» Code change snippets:

• • • • •

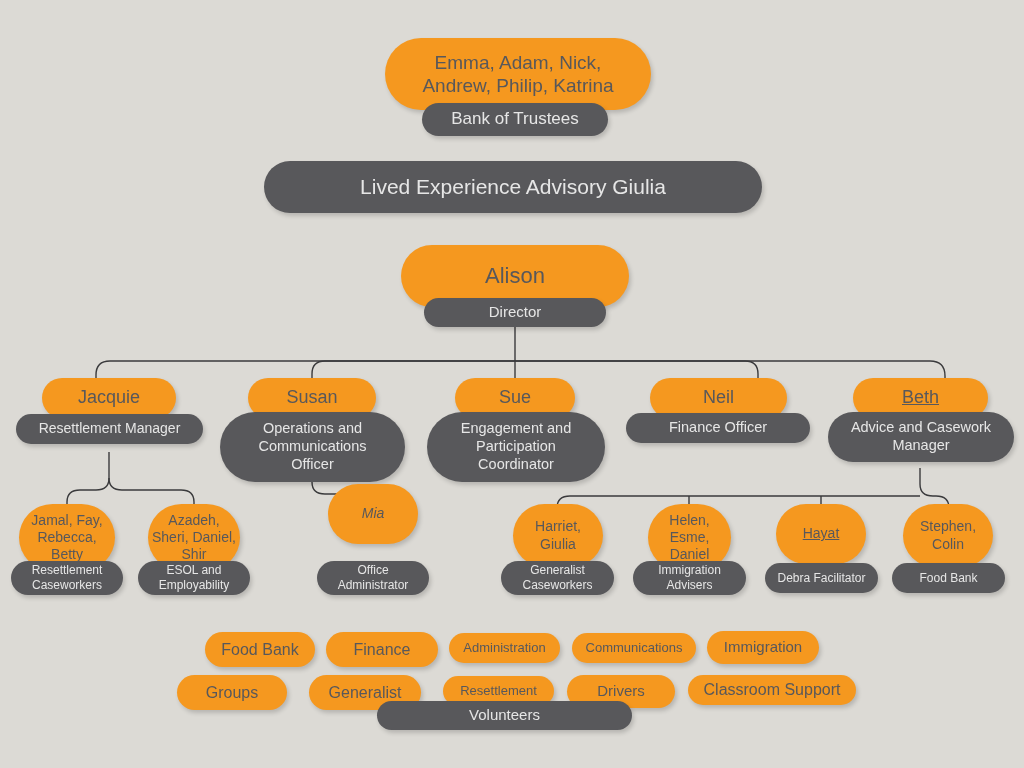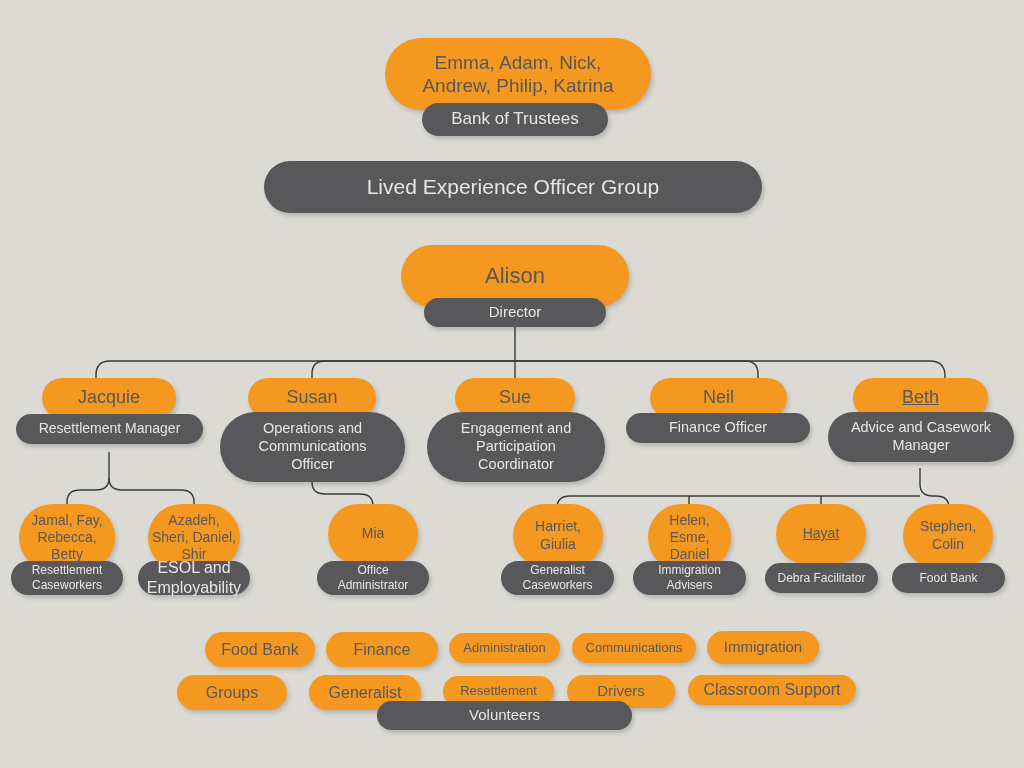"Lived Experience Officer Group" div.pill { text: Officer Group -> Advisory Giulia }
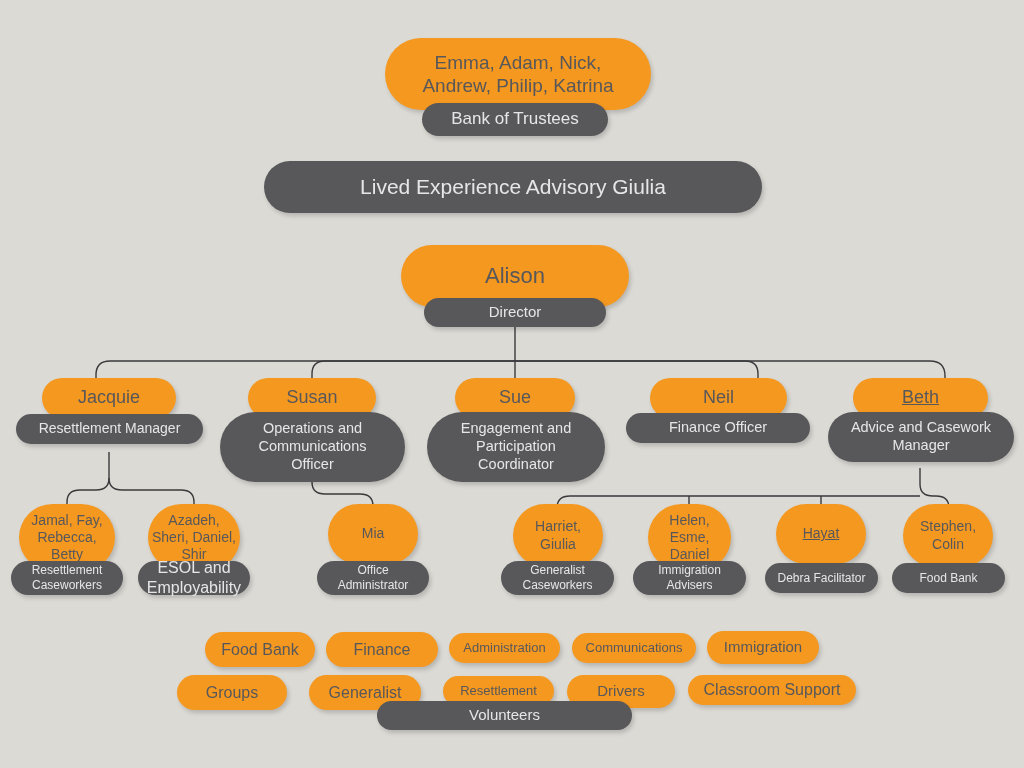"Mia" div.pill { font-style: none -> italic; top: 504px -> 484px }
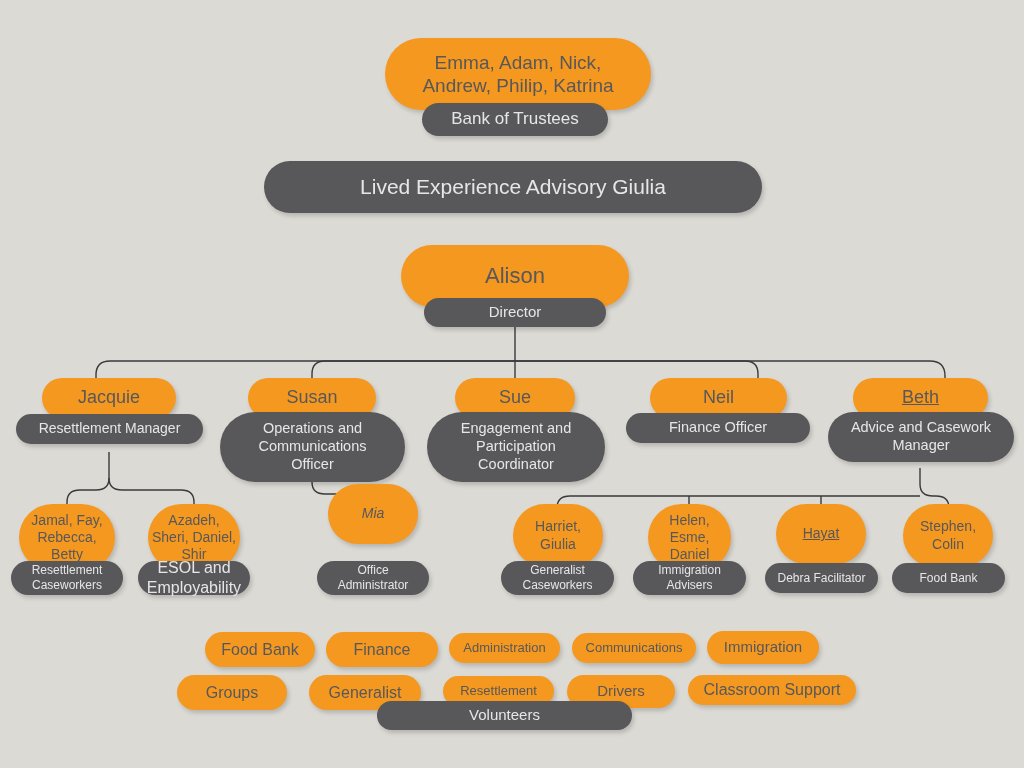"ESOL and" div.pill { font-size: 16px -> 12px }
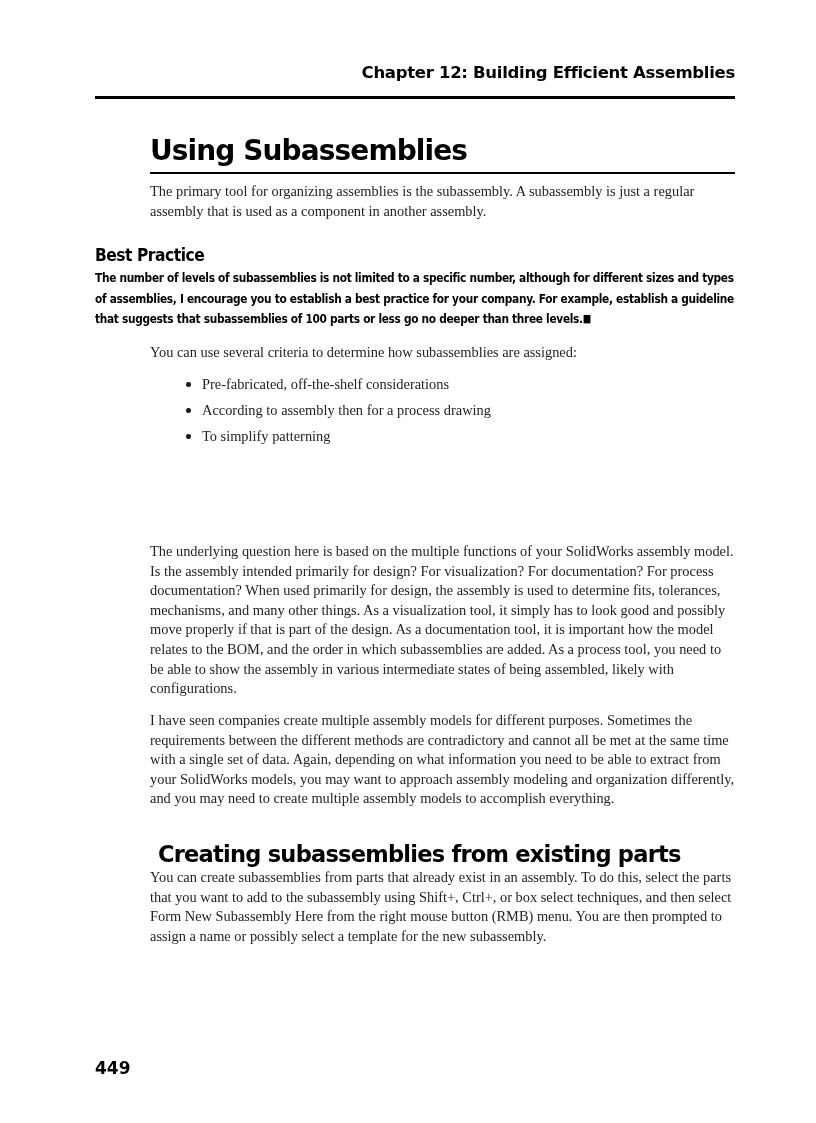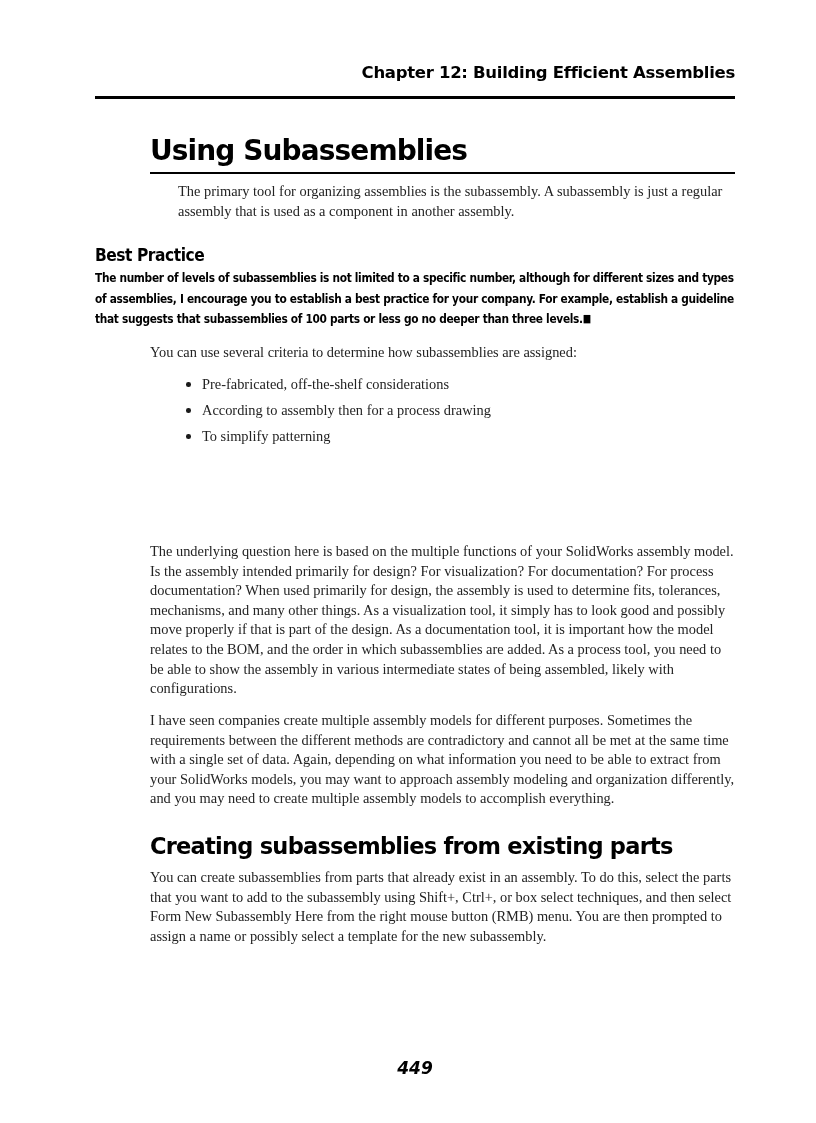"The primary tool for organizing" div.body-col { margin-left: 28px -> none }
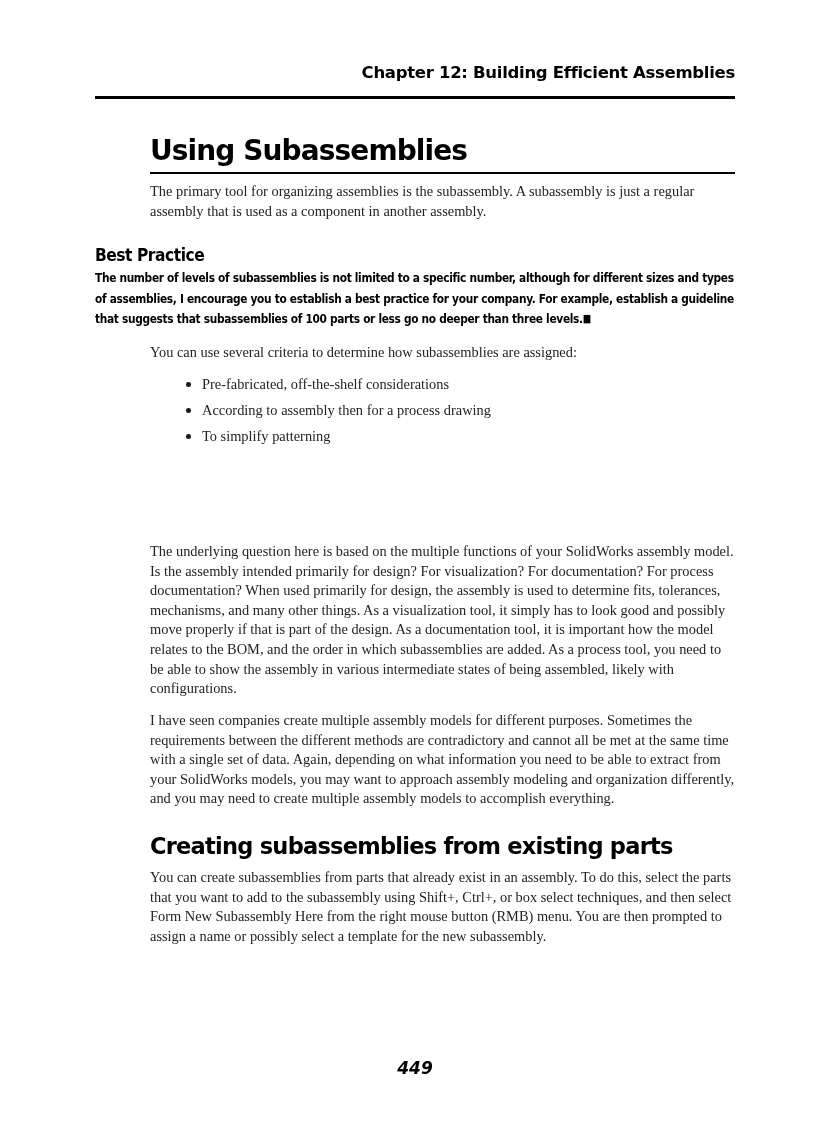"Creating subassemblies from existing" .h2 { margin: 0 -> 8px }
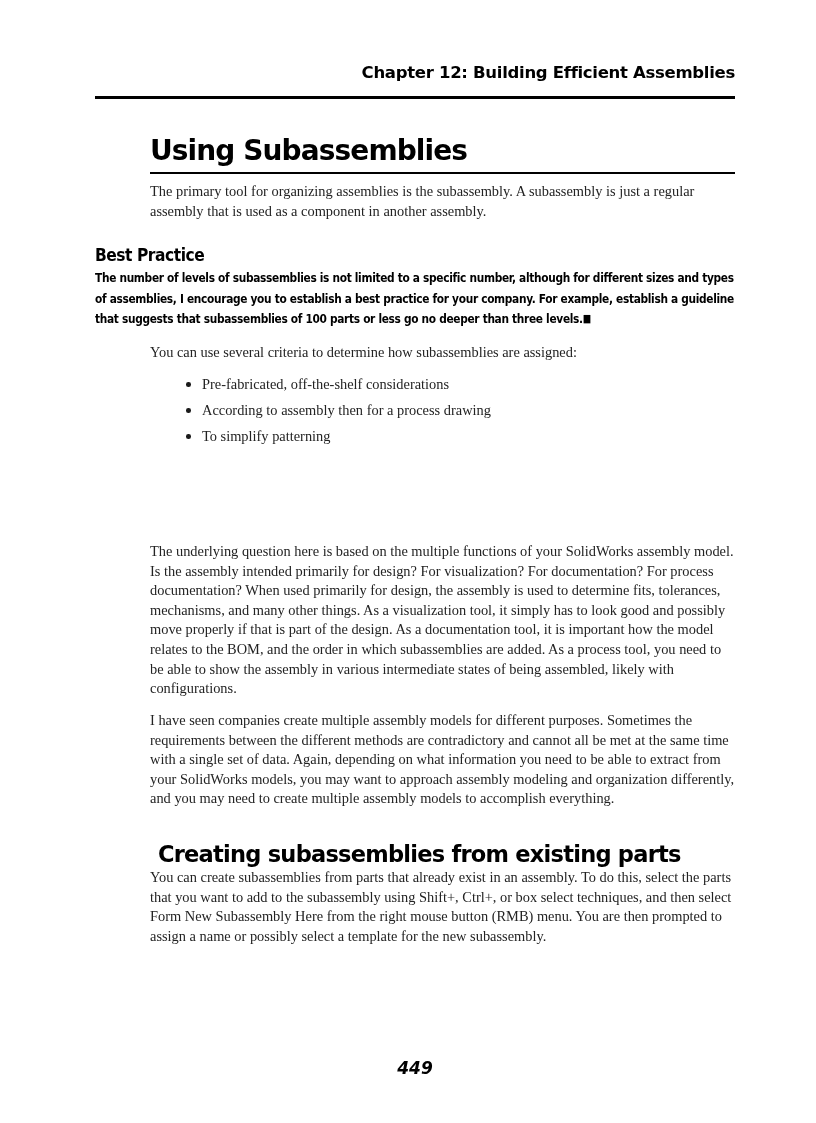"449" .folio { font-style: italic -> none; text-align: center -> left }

• • • • •

» Your goal: Above are the records. Copy exactly, and only, the lines from the line containing "font-style: none ->" through the last one, omitting any pictures.

» Reply:
"Mia" div.pill { font-style: none -> italic; top: 504px -> 484px }
"ESOL and" div.pill { font-size: 16px -> 12px }
"The primary tool for organizing" div.body-col { margin-left: 28px -> none }
"Creating subassemblies from existing" .h2 { margin: 0 -> 8px }
"449" .folio { font-style: italic -> none; text-align: center -> left }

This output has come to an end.